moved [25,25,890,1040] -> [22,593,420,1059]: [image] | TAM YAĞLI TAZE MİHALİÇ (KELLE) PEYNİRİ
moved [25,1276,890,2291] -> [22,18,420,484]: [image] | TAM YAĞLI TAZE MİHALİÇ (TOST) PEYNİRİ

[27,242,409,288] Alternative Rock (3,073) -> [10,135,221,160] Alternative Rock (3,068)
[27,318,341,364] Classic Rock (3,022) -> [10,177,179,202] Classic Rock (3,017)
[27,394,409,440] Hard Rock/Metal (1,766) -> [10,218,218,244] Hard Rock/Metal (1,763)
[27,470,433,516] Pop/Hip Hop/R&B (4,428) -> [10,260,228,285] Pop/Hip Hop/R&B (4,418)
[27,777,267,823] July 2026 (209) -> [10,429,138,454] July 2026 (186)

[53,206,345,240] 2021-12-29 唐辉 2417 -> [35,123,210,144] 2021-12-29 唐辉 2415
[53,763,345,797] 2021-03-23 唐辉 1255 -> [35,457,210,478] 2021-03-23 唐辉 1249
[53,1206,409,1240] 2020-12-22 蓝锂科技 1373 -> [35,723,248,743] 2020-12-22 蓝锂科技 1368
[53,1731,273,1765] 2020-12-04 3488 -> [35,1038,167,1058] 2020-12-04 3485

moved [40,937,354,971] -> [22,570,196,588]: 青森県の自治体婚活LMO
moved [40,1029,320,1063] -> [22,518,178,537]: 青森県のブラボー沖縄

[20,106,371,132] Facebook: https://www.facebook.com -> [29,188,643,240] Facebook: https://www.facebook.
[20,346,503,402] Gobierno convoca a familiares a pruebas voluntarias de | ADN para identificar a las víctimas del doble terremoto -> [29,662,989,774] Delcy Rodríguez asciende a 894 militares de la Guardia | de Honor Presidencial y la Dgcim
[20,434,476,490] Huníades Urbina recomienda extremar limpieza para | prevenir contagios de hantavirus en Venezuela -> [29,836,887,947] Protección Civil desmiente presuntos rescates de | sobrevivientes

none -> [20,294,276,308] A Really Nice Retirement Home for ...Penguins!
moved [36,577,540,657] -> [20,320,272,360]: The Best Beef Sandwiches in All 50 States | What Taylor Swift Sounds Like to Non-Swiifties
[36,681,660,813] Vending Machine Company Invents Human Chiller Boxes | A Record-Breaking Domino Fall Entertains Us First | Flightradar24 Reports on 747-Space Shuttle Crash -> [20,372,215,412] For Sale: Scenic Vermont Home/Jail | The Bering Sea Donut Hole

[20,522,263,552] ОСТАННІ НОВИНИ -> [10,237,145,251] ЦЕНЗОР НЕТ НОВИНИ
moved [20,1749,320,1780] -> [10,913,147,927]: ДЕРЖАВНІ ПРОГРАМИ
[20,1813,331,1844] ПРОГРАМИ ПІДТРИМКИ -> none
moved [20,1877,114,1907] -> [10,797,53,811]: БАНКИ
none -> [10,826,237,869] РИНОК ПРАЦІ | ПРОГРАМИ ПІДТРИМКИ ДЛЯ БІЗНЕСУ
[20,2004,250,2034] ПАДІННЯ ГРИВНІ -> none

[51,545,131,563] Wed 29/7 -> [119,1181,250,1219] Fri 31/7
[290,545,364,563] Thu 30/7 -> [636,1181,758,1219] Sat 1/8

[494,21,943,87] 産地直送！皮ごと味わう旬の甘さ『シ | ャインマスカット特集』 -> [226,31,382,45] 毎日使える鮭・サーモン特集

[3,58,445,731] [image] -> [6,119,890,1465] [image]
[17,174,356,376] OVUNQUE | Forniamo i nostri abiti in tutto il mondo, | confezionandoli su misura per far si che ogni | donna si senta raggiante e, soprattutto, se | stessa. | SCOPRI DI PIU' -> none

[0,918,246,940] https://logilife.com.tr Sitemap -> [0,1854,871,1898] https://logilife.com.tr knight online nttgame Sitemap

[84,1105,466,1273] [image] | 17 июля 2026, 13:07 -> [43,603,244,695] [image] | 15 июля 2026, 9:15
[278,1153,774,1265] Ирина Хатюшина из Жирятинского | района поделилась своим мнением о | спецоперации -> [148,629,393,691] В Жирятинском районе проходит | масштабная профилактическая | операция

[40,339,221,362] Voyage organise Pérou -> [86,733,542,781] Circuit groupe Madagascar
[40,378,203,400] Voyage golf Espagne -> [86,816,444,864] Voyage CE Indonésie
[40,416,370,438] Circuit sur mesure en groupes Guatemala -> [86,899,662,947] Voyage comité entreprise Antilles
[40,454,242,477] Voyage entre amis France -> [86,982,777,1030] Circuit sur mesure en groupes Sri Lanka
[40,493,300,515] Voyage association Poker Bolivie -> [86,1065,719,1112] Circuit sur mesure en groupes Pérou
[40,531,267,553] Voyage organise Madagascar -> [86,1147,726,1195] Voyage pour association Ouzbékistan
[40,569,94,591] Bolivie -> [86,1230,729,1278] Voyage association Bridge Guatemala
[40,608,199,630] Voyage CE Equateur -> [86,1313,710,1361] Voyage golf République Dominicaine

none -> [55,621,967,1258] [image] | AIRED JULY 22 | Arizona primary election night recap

_ _ _ _ _

__Task directions__. Reply with one number, the count of lines in the data that contain "YAĞLI".

__Reply__. 2